Almost nothing gets solved in Carmy’s world. There are no grand schemes or quick fixes, whereas character development happens at an incremental pace, just as it does outside of the fictional realm. People learn to live together and to make the best of a bad situation, and while there are a few irritating instances of enemies quickly turning to friends that just occasionally tip over into naked sentimentality, nothing in this world smacks of being unearned or hard to believe. Everyone in the show is simply coping, either with themselves or one another, finding ways to make it through the rush and through the day. One of The Bear’s most gratifying attributes is that it doesn’t offer easy solutions to the issues it raises, be it Carmy’s alcoholism, the running of a busy kitchen or how to deal with wayward, disaffected staff members in a confined space.

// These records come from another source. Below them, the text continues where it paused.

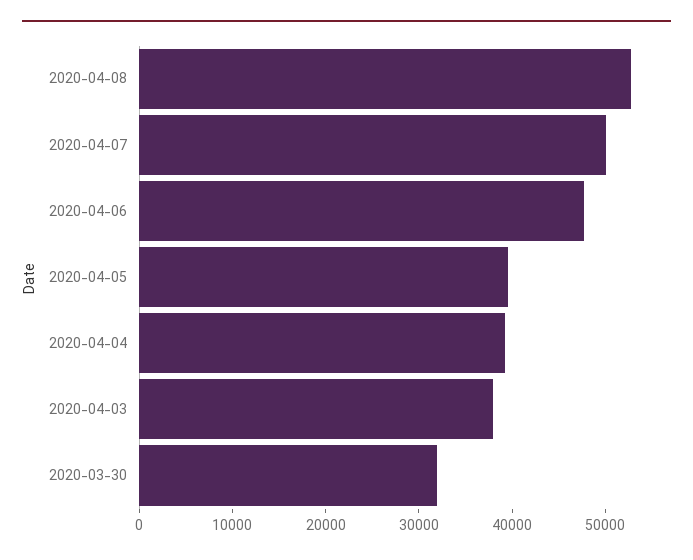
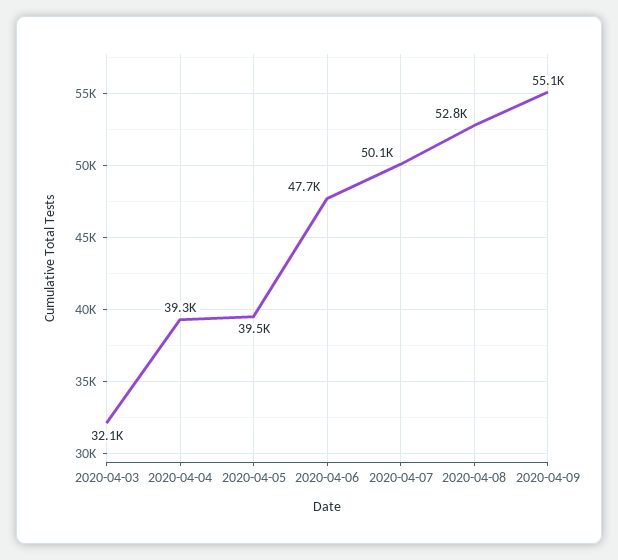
2020-04-03: 38000 -> 32100
2020-03-30: 32000 -> none
2020-04-09: none -> 55100

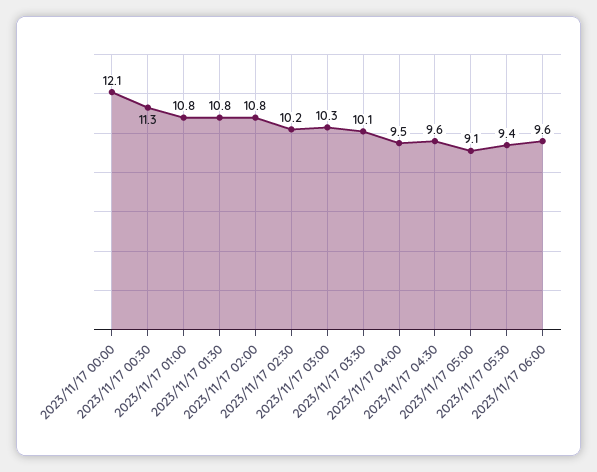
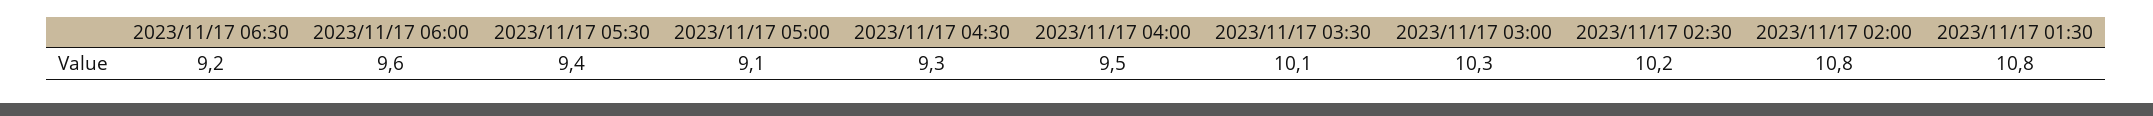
2023/11/17 00:00: 12.1 -> none
2023/11/17 00:30: 11.3 -> none
2023/11/17 01:00: 10.8 -> none
2023/11/17 04:30: 9.6 -> 9.3
2023/11/17 06:30: none -> 9.2

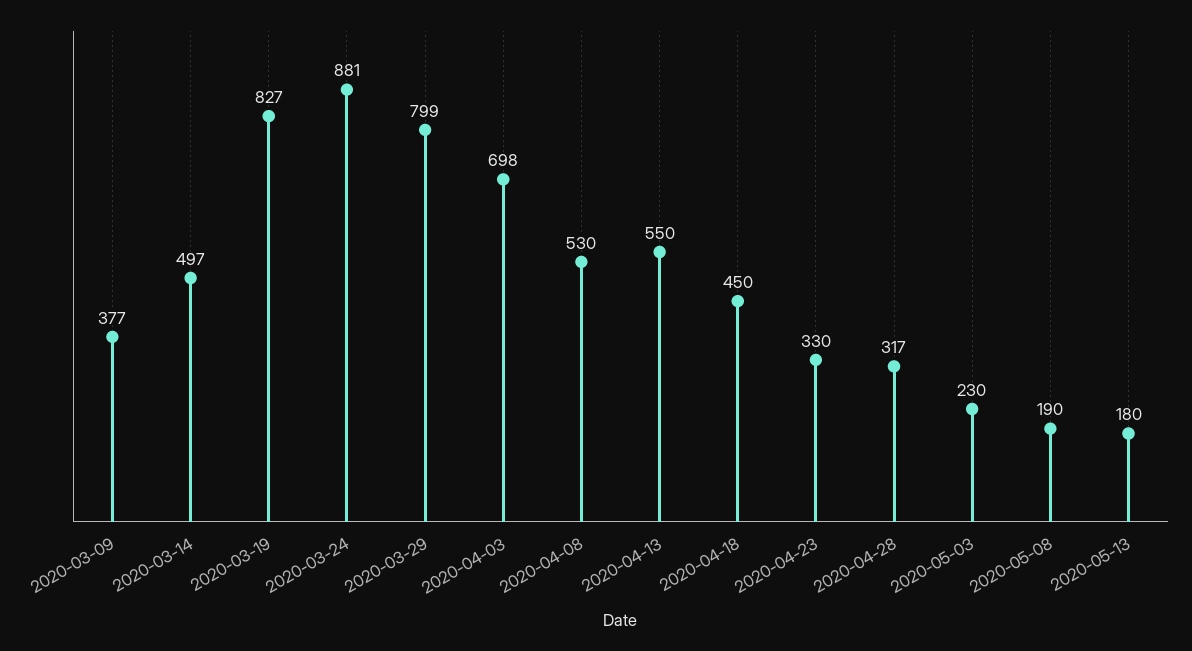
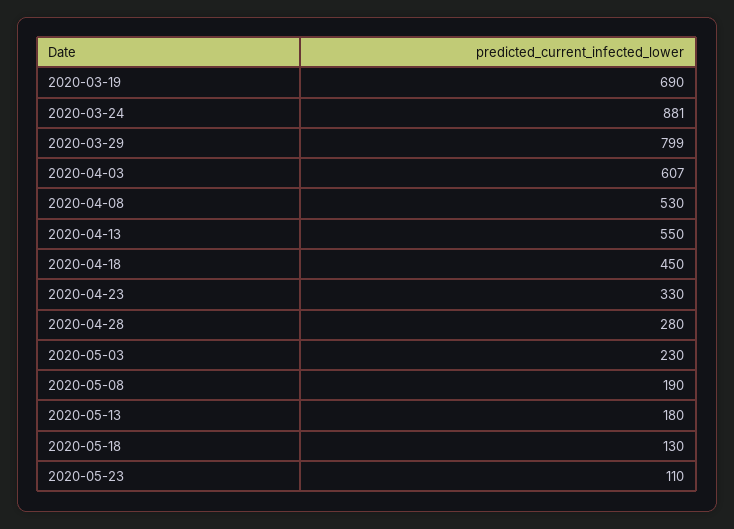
2020-03-09: 377 -> none
2020-03-14: 497 -> none
2020-03-19: 827 -> 690
2020-04-03: 698 -> 607
2020-04-28: 317 -> 280
2020-05-18: none -> 130
2020-05-23: none -> 110

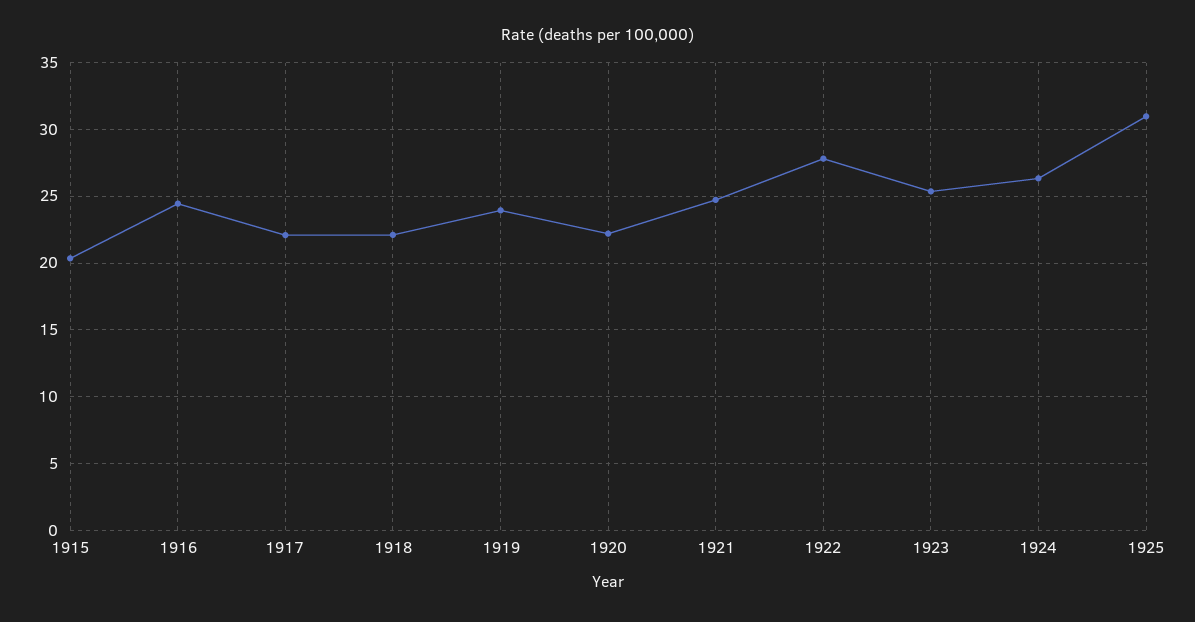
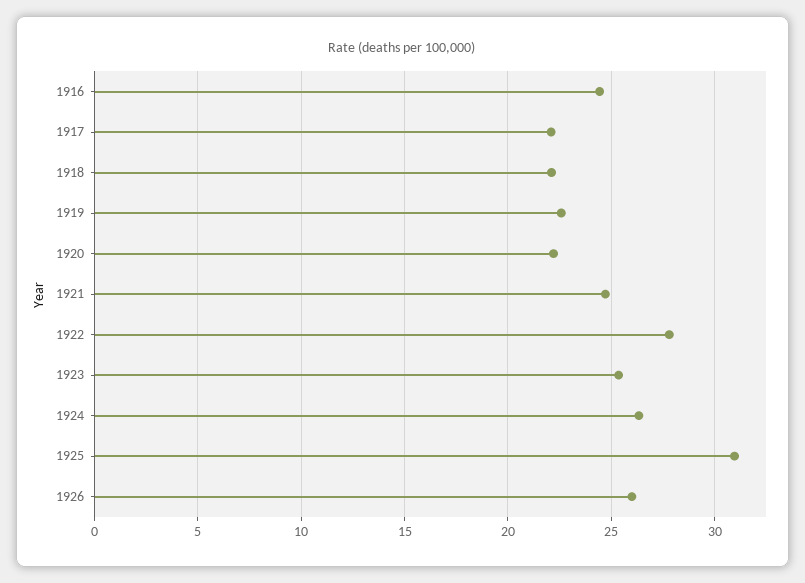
1915: 20.5 -> none
1919: 24 -> 22.5
1926: none -> 26

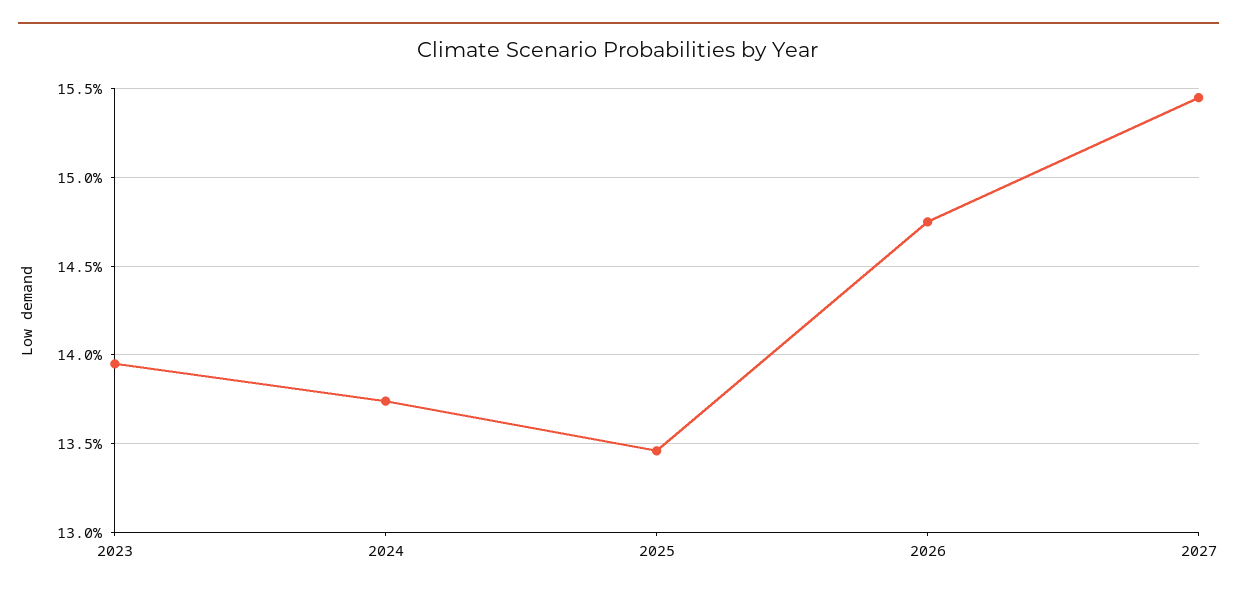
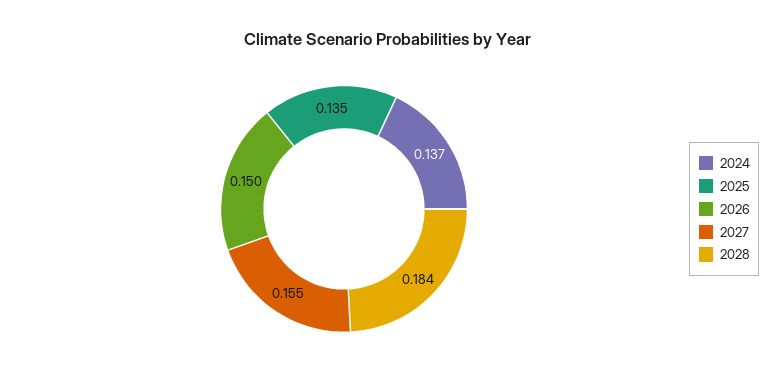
2023: 0.1395 -> none
2026: 0.1475 -> 0.15
2028: none -> 0.184

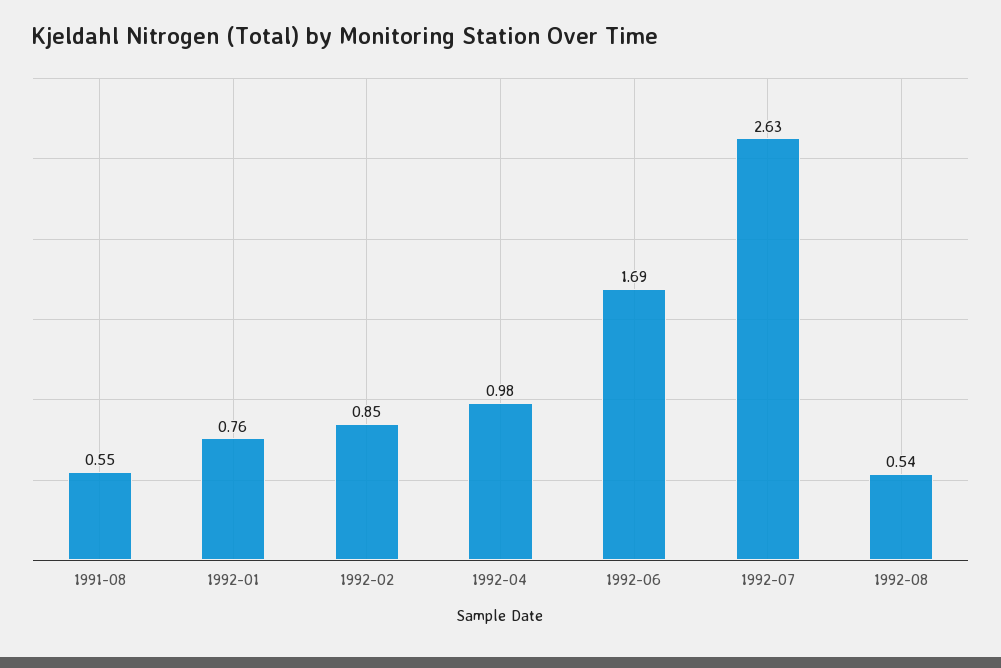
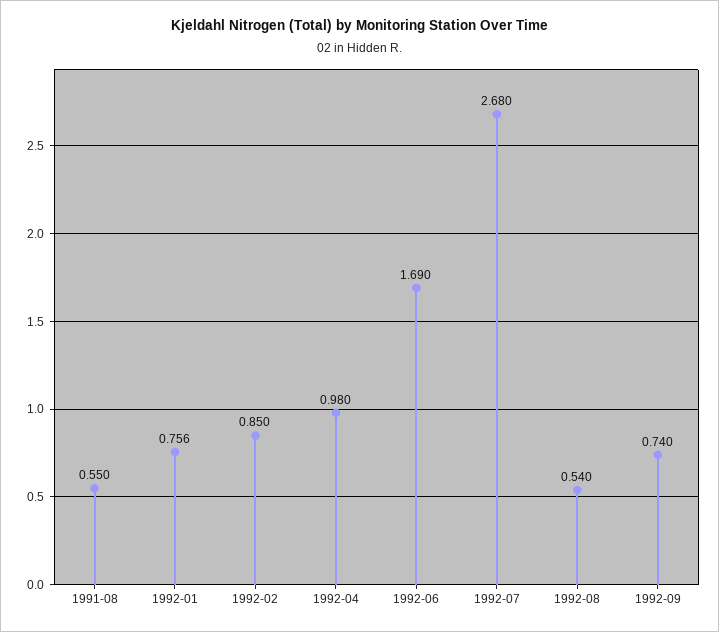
1992-07: 2.63 -> 2.68
1992-09: none -> 0.74

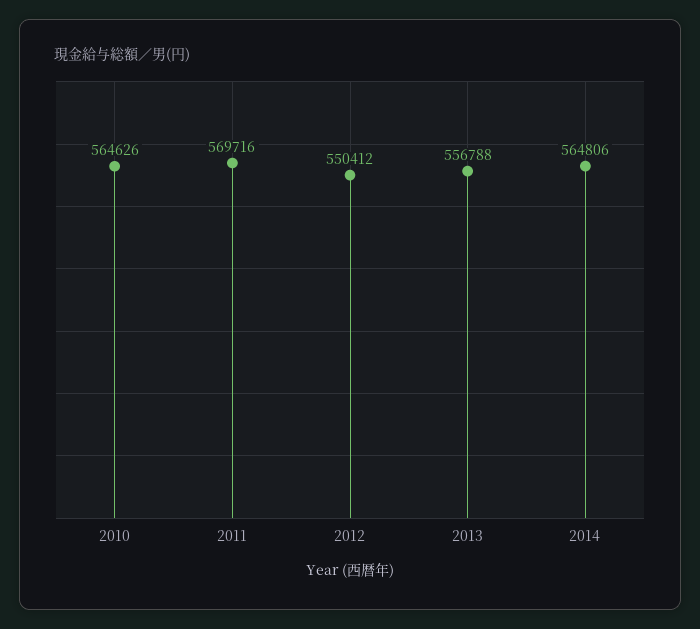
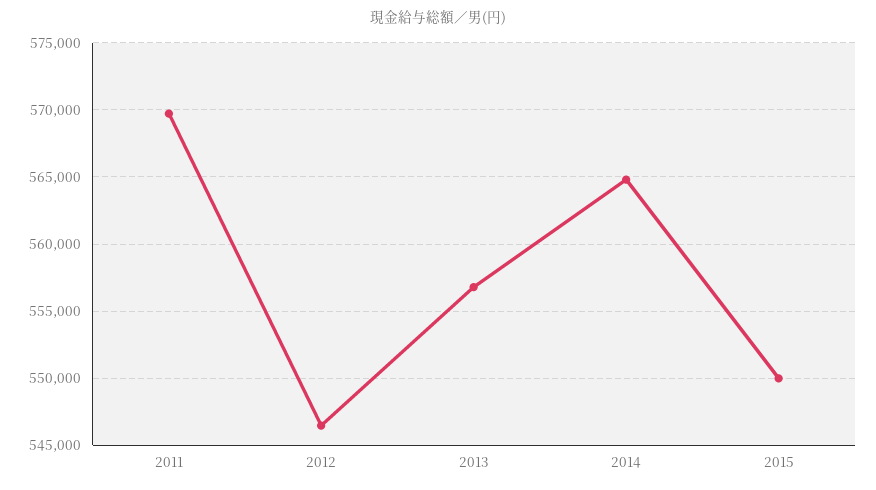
2010: 564626 -> none
2012: 550412 -> 546500
2015: none -> 550000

If you’ve never had the pain and pleasure of working in a kitchen before, watching The Bear is the closest you’ll get to sampling a taste of the relentless kinetic rush felt by those involved when things go south and, just occasionally, click into place. For anyone who has enjoyed, or continues to enjoy such experiences, The Bear stands as one of the most recognisable and authentic pieces of TV you’ll ever see, a no-nonsense frying pan to the face that knocks you senseless before grabbing you by the gullet and never, ever releasing its vice-like grip. If you have even an ounce of good taste, get down to The Original Beef and cut yourself the tastiest, most bittersweet slice of TV this year.